-- Supplied records --

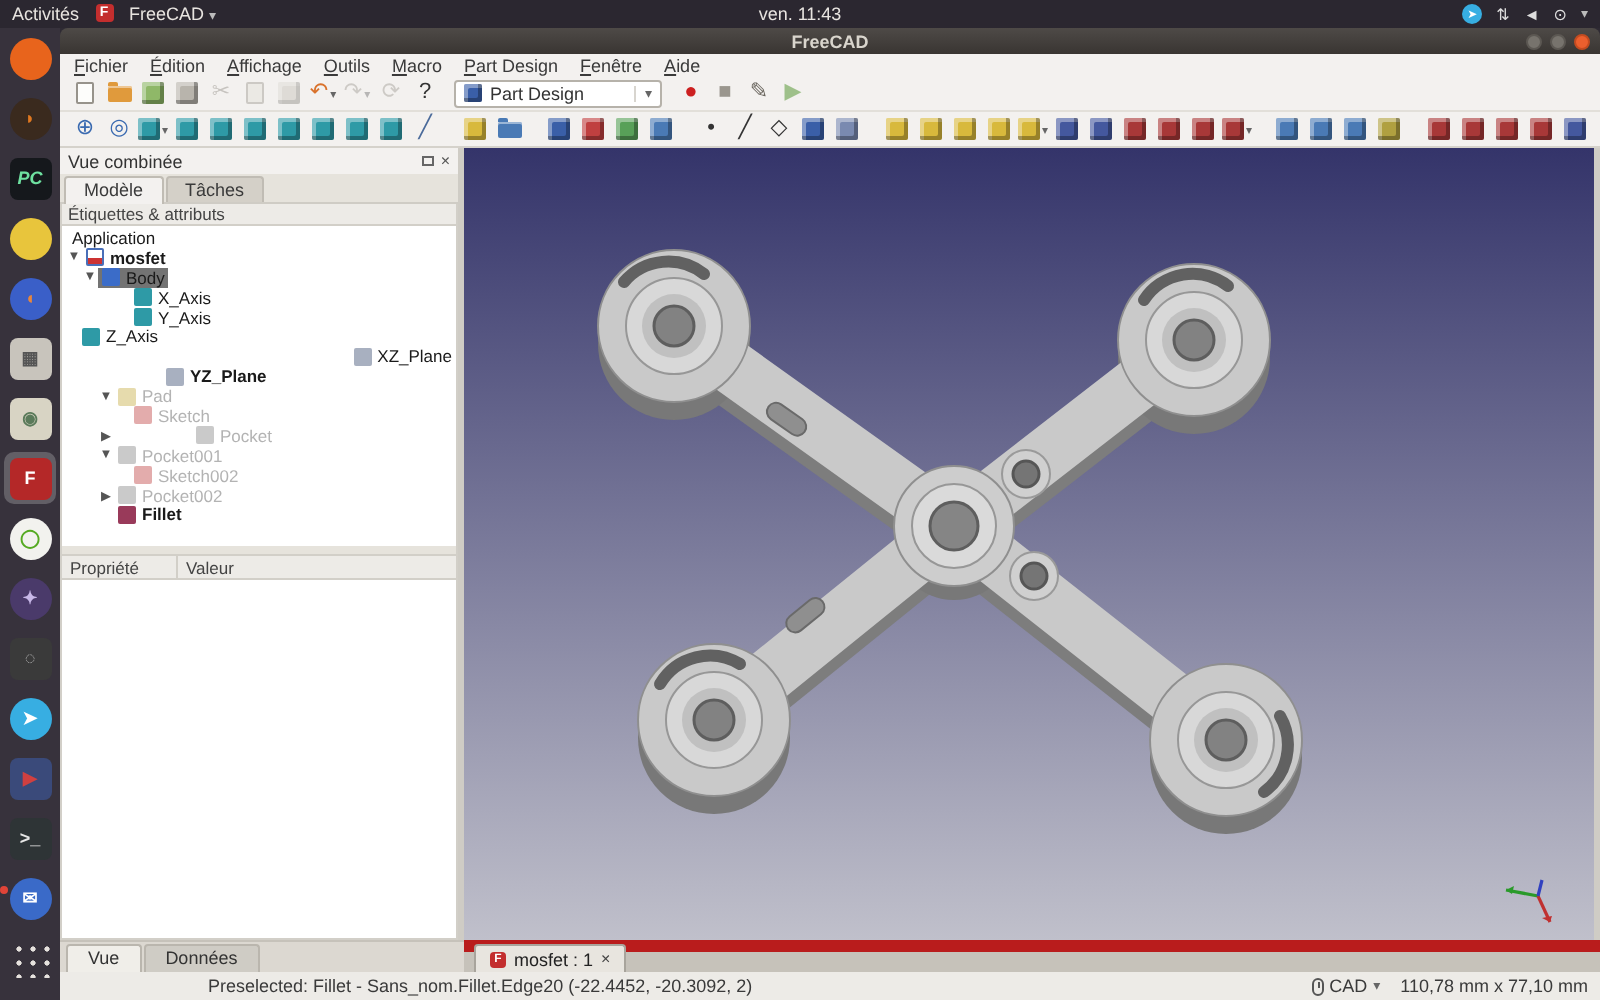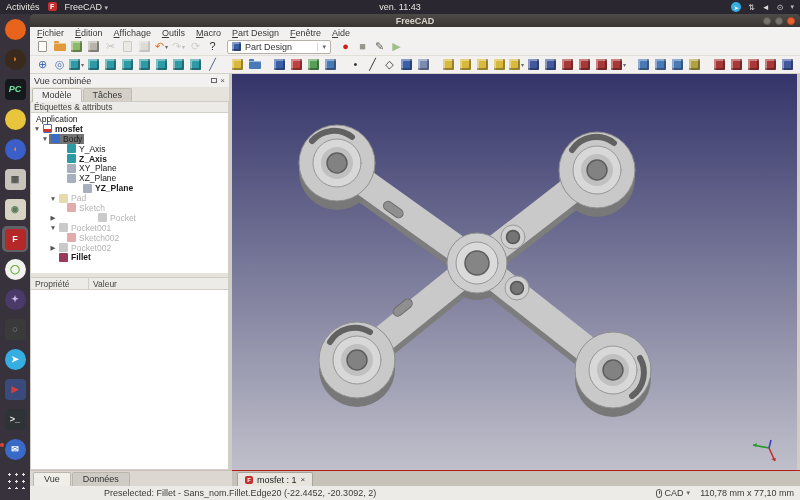--- a/index.html
+++ b/index.html
@@ -430,6 +430,13 @@
             <span class="tlabelwrap">
               <span class="ti" style="background: rgb(59, 108, 200);"></span>
               <span>Body</span>
+            </span>
+          </div>
+          <div class="trow" style="padding-left: 26px;">
+            <span class="texp"></span>
+            <span class="tlabelwrap">
+              <span class="ti" style="background: rgb(46, 154, 166);"></span>
+              <span>X_Axis</span>
             </span>
           </div>
           <div class="trow" style="padding-left: 26px;">

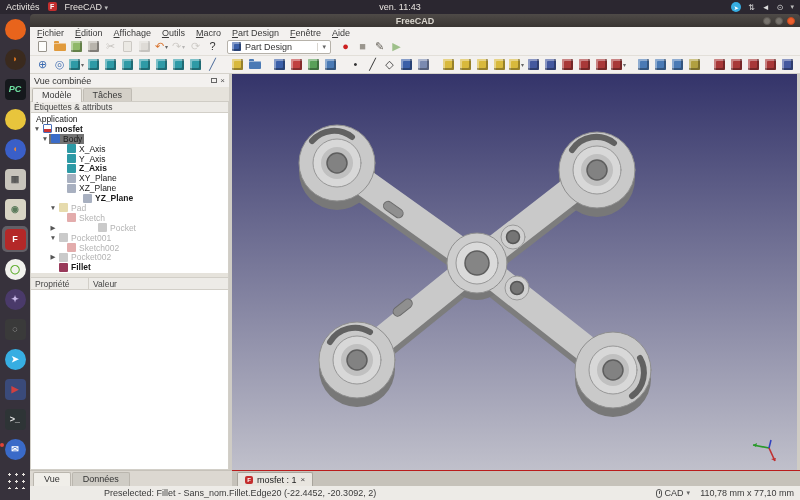--- a/index.html
+++ b/index.html
@@ -446,7 +446,7 @@
               <span>Y_Axis</span>
             </span>
           </div>
-          <div class="trow" style="padding-left: 26px; font-weight: bold;">
+          <div class="trow" style="">
             <span class="texp"></span>
             <span class="tlabelwrap">
               <span class="ti" style="background: rgb(46, 154, 166);"></span>

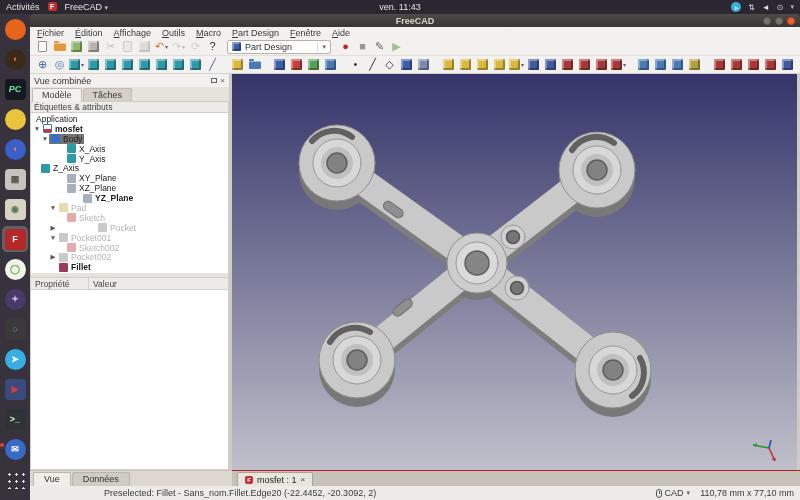--- a/index.html
+++ b/index.html
@@ -451,13 +451,6 @@
             <span class="tlabelwrap">
               <span class="ti" style="background: rgb(46, 154, 166);"></span>
               <span>Z_Axis</span>
-            </span>
-          </div>
-          <div class="trow" style="padding-left: 26px;">
-            <span class="texp"></span>
-            <span class="tlabelwrap">
-              <span class="ti" style="background: rgb(168, 176, 192);"></span>
-              <span>XY_Plane</span>
             </span>
           </div>
           <div class="trow" style="padding-left: 26px;">

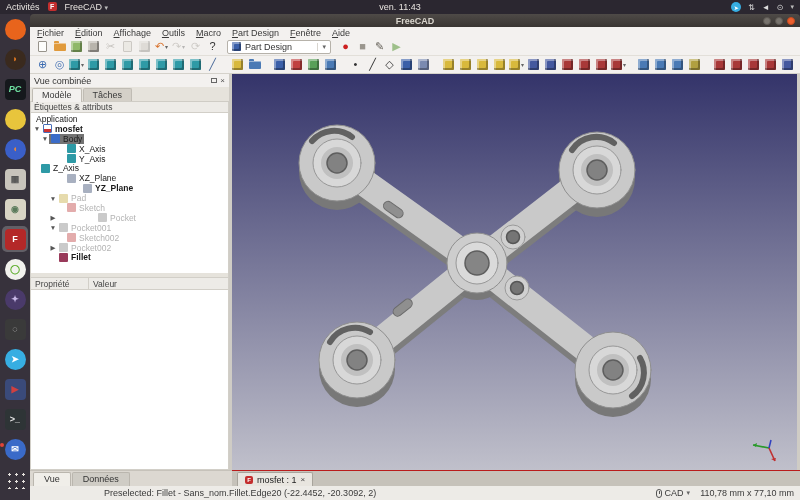--- a/index.html
+++ b/index.html
@@ -453,7 +453,7 @@
               <span>Z_Axis</span>
             </span>
           </div>
-          <div class="trow" style="padding-left: 26px;">
+          <div class="trow" style="padding-left: 26px; justify-content: flex-end;">
             <span class="texp"></span>
             <span class="tlabelwrap">
               <span class="ti" style="background: rgb(168, 176, 192);"></span>

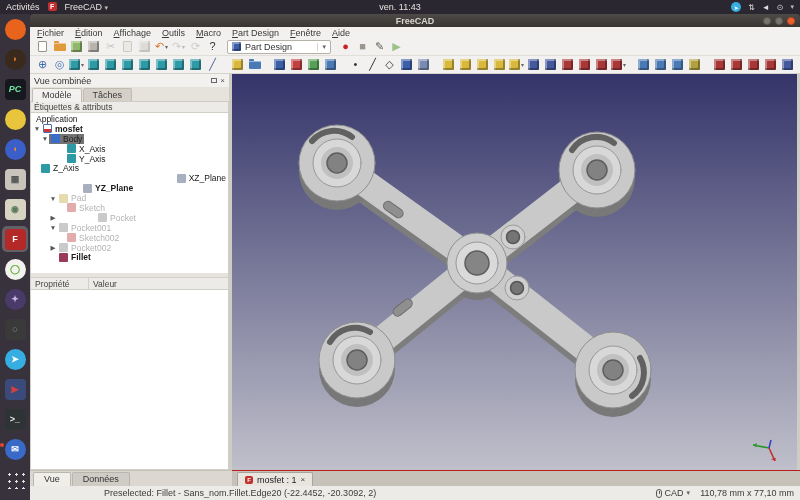--- a/index.html
+++ b/index.html
@@ -94,7 +94,7 @@
   .btabs{width:202px;background:#dcd8d1;display:flex;align-items:flex-end;padding-left:3px;gap:1px;border-top:1px solid #c6c2ba}
   .btab{font-size:9px;color:#333;padding:1px 10px 2px;background:#cfccc5;border:1px solid #bab6ae;border-bottom:none;border-radius:2px 2px 0 0}
   .btab.active{background:#f0eee9}
-  .mdibar{flex:1;background:#c6c2ba;display:flex;align-items:flex-end;padding-left:5px;border-top:1px solid #b91c1c}
+  .mdibar{flex:1;background:#c6c2ba;display:flex;align-items:flex-end;padding-left:5px;border-top:6px solid #b91c1c}
   .mditab{height:14px;background:#e8e5df;border:1px solid #a8a49c;border-bottom:none;border-radius:2px 2px 0 0;
     display:flex;align-items:center;gap:4px;font-size:9px;color:#222;padding:0 7px}
   .mditab .fc-mini{width:8px;height:8px;font-size:6px}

-- Exercise brief --
Every line above in which the word "background" is present must be copied into the answer.

-- Written reply --
               <span class="ti" style="background: rgb(59, 108, 200);"></span>
+              <span class="ti" style="background: rgb(46, 154, 166);"></span>
               <span class="ti" style="background: rgb(46, 154, 166);"></span>
               <span class="ti" style="background: rgb(46, 154, 166);"></span>
-              <span class="ti" style="background: rgb(168, 176, 192);"></span>
               <span class="ti" style="background: rgb(168, 176, 192);"></span>
   .btabs{width:202px;background:#dcd8d1;display:flex;align-items:flex-end;padding-left:3px;gap:1px;border-top:1px solid #c6c2ba}
   .btab{font-size:9px;color:#333;padding:1px 10px 2px;background:#cfccc5;border:1px solid #bab6ae;border-bottom:none;border-radius:2px 2px 0 0}
   .btab.active{background:#f0eee9}
-  .mdibar{flex:1;background:#c6c2ba;display:flex;align-items:flex-end;padding-left:5px;border-top:1px solid #b91c1c}
+  .mdibar{flex:1;background:#c6c2ba;display:flex;align-items:flex-end;padding-left:5px;border-top:6px solid #b91c1c}
   .mditab{height:14px;background:#e8e5df;border:1px solid #a8a49c;border-bottom:none;border-radius:2px 2px 0 0;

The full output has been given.